Obrigado, o texto não é meu
Para se ter uma noção da dimensão do sucesso de Veríssimo, basta dizer que ele é o escritor brasileiro com mais textos apócrifos a circular na Internet. (Isto é: mais textos que não escreveu a circular com a sua assinatura.) "Isso é um fenómeno novo", vai dizendo. "É uma coisa incontrolável: você tem que aceitar como uma forma de homenagem que ponham o seu nome ali." Ele conta alguns casos que são exemplares da sua bonomia e bom humor.
Caso 1: "Uma vez uma senhora disse-me 'Olha, nunca gostei muito do que você escreveu, mas esse texto da Internet que eu li é excelente.' E o texto não era meu. Que é que você pode dizer? É agradecer e aceitar."
Caso 2: "Teve um texto chamado 'Quase' que era muito bem escrito. No Salão do Livro de Paris, uma senhora que tinha traduzido vários livros brasileiros para francês tinha também traduzido esse texto para uma colectânea. Nesse caso tive mesmo de dizer para ela: 'Olhe, isso não é meu.' Desiludi-a muito."
A escrita, é escusado dizer, sempre esteve presente na vida de Veríssimo. O pai, Alexandre [Érico] Veríssimo, foi um dos grandes escritores brasileiros e ele lembra-se "de o ver escrevendo noite e dia". Nascido em 1936, em Porto Alegre, Luís Fernando conheceu de perto toda uma geração de "intelectuais humanistas", quase todos "próximos do comunismo" e quase todos "de esquerda", a geração de que o pai fazia parte. Em miúdo era comum Luís Fernando chegar a casa e encontrar escritores como Clarice Lispector ou Jorge Amado na sala. "O Jorge chamava-me João", conta Veríssimo dando pequenas risadas. "Não sei porquê, um dia ele simplesmente me disse: 'Você tem cara de João, vou chamar-lhe João.' E assim ficou."
Veríssimo fala do pai com facilidade. Recorda-o como um homem terno (como nitidamente o próprio Luís Fernando é), calmo, muito lido e muito de leituras. O pai, diz, "nunca interferiu com nem guiou" as suas leituras: "Os livros estavam lá, eu lia o que queria", conta. O pai só torcia o nariz quando via o filho a ler banda desenhada: "Ele desconfiava um pouco disso."
É nítido que Luís Fernando tem orgulho da obra do pai, que leu e releu várias vezes.

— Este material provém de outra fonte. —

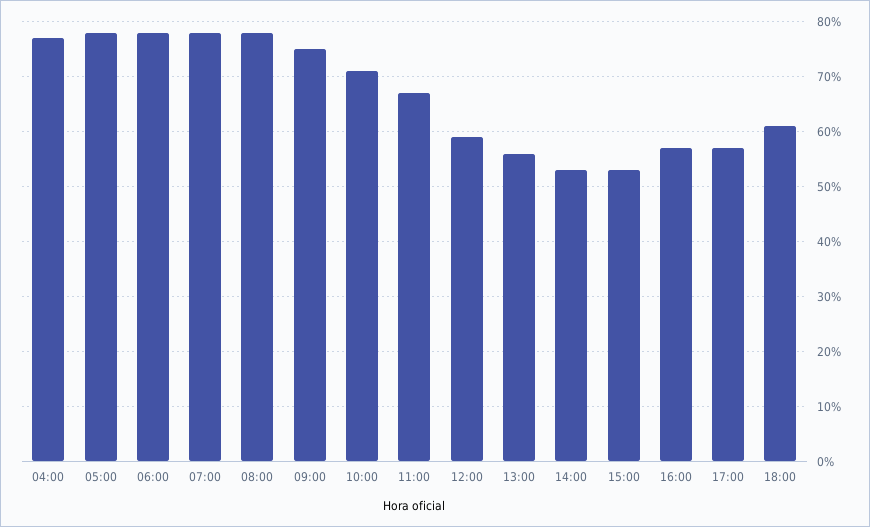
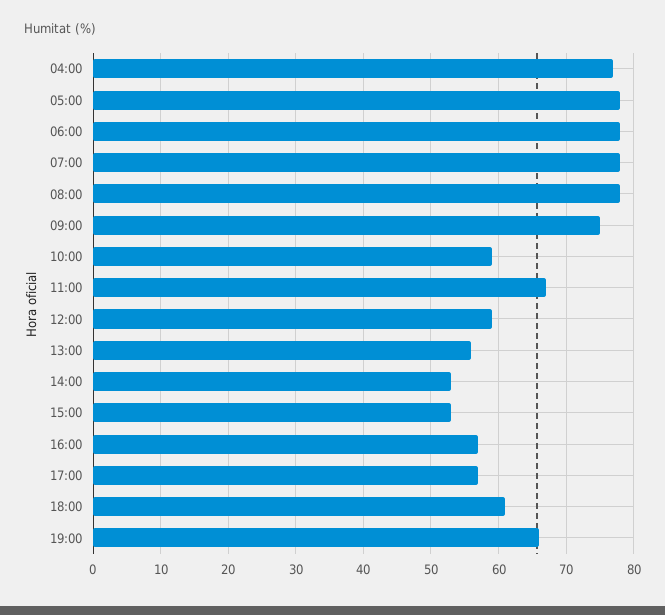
10:00: 70 -> 59
19:00: none -> 66

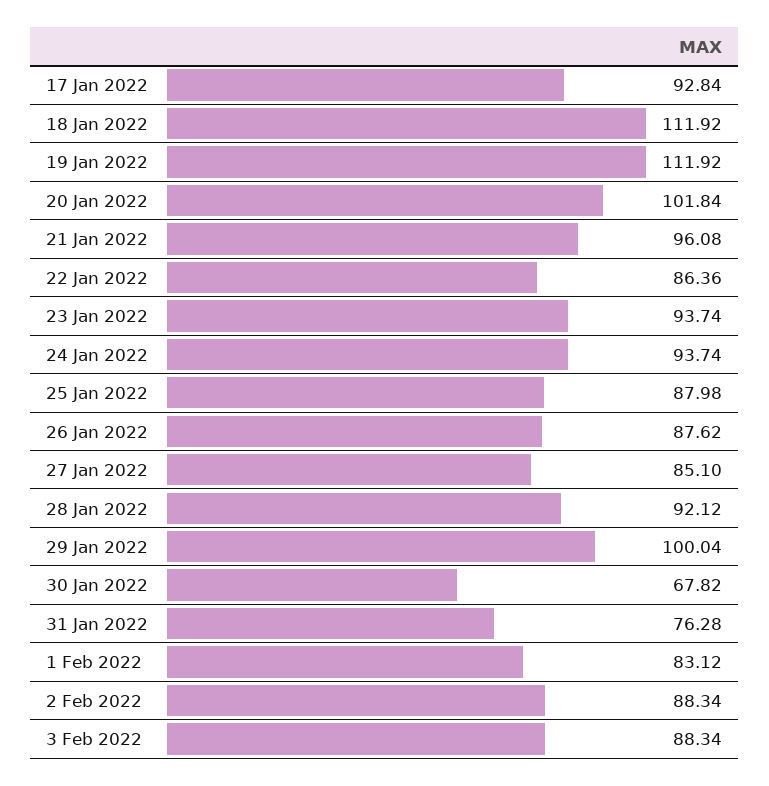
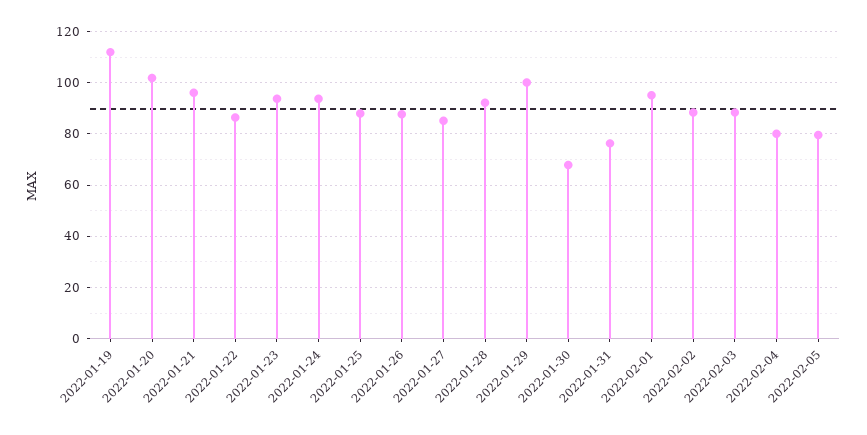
17 Jan 2022: 92.84 -> none
18 Jan 2022: 111.92 -> none
1 Feb 2022: 83.12 -> 95
2022-02-04: none -> 80
2022-02-05: none -> 80

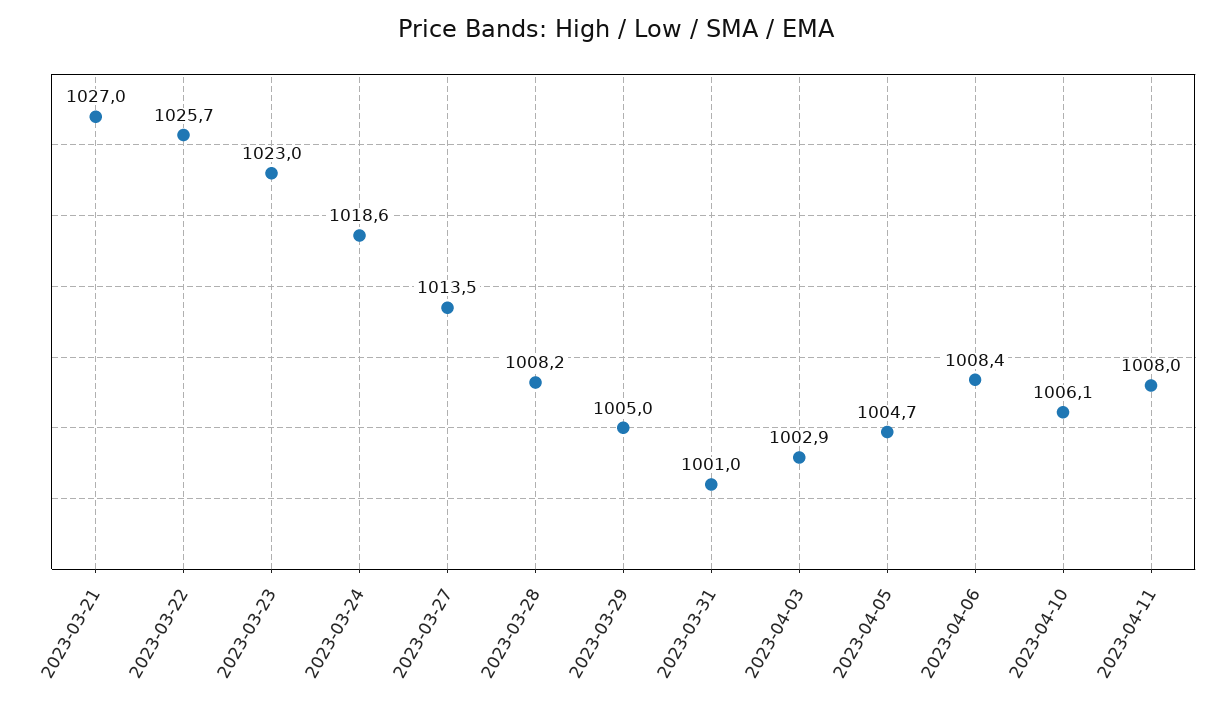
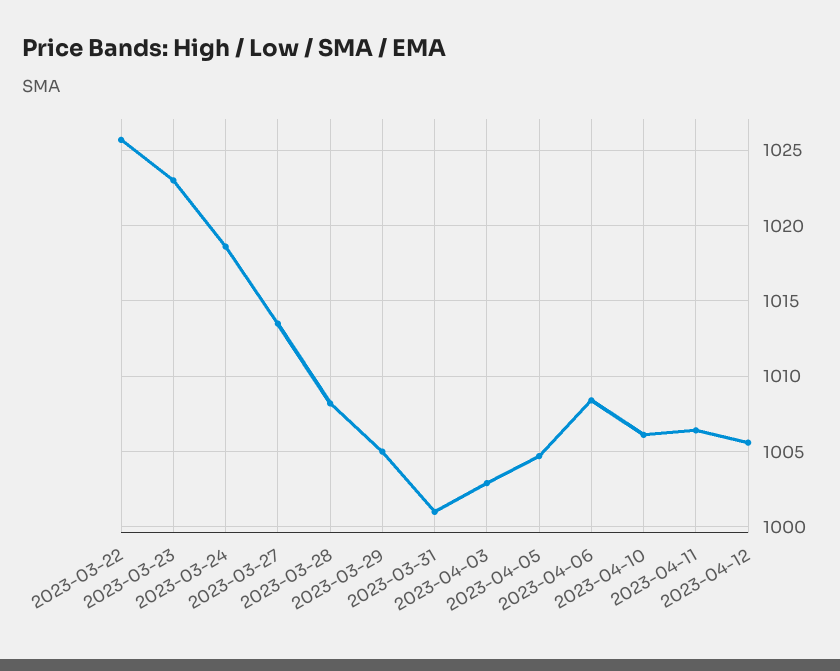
2023-03-21: 1027 -> none
2023-04-11: 1008 -> 1006.5
2023-04-12: none -> 1005.5

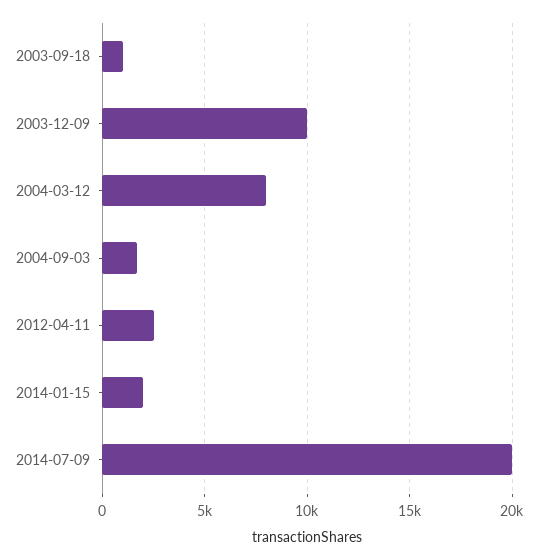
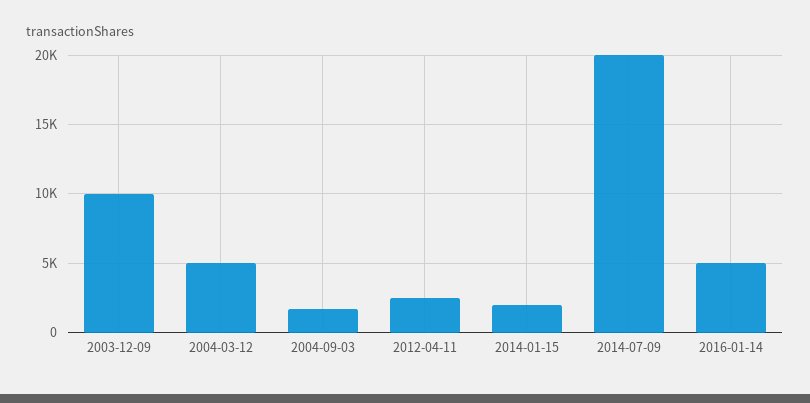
2003-09-18: 1000 -> none
2004-03-12: 8000 -> 5000
2016-01-14: none -> 5000

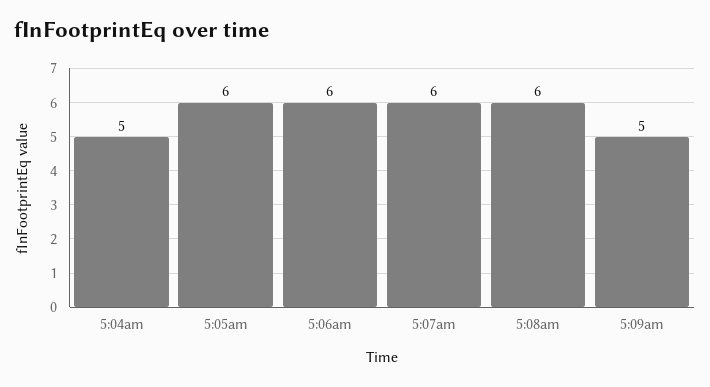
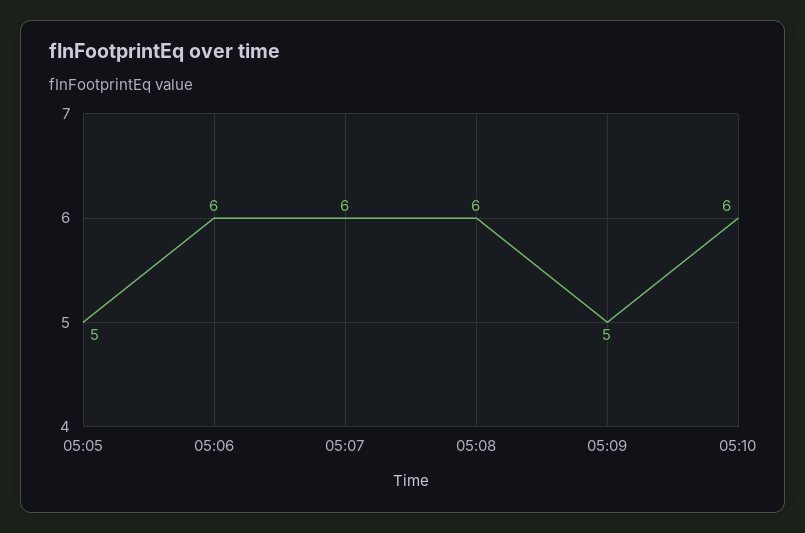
5:04am: 5 -> none
5:05am: 6 -> 5
05:10: none -> 6

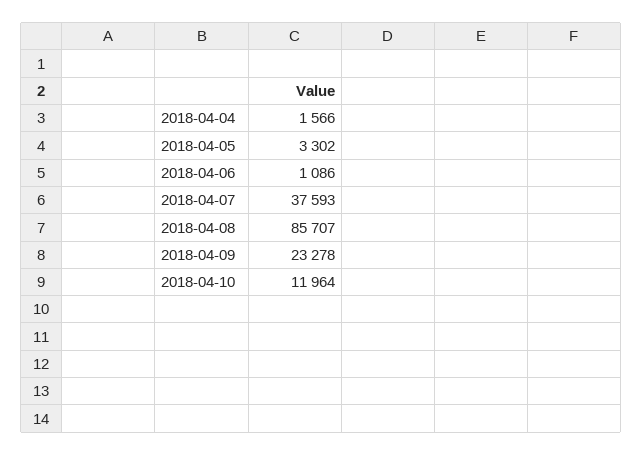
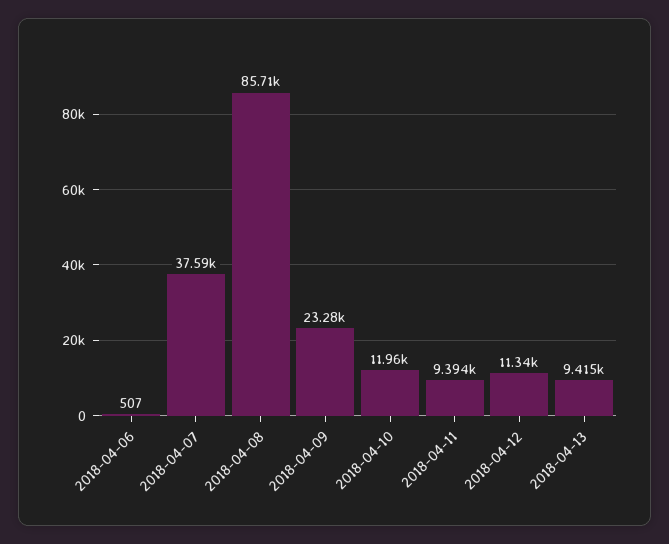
2018-04-04: 1566 -> none
2018-04-05: 3302 -> none
2018-04-06: 1086 -> 507
2018-04-11: none -> 9394
2018-04-12: none -> 11340
2018-04-13: none -> 9415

Considera que Alexandre "trouxe uma certa influência americana à literatura brasileira", e considera-o, sem esforço, um escritor superior a si. Mas, mesmo que concedamos que sim, não é comum ver-se um filho de escritor tornar-se igualmente escritor, ter igualmente sucesso (ou mais sucesso ainda) e, ainda por cima, não ter questões por resolver com o pai.
Só que Veríssimo-filho, homem de tanta sensatez que por vezes parece a antítese da imagem tipificada do brasileiro, é muito racional e frio a analisar a questão da escrita.
"Devo dizer que nunca almejei ser como o meu pai. É perfeitamente claro para mim que sempre fiz literatura menor, literatura de entretenimento. Eu escrevo pequenas crónicas sobre coisas mundanas. Não tenho mais ambições que isso", diz, com a calma dos homens que vivem sem dores de alma.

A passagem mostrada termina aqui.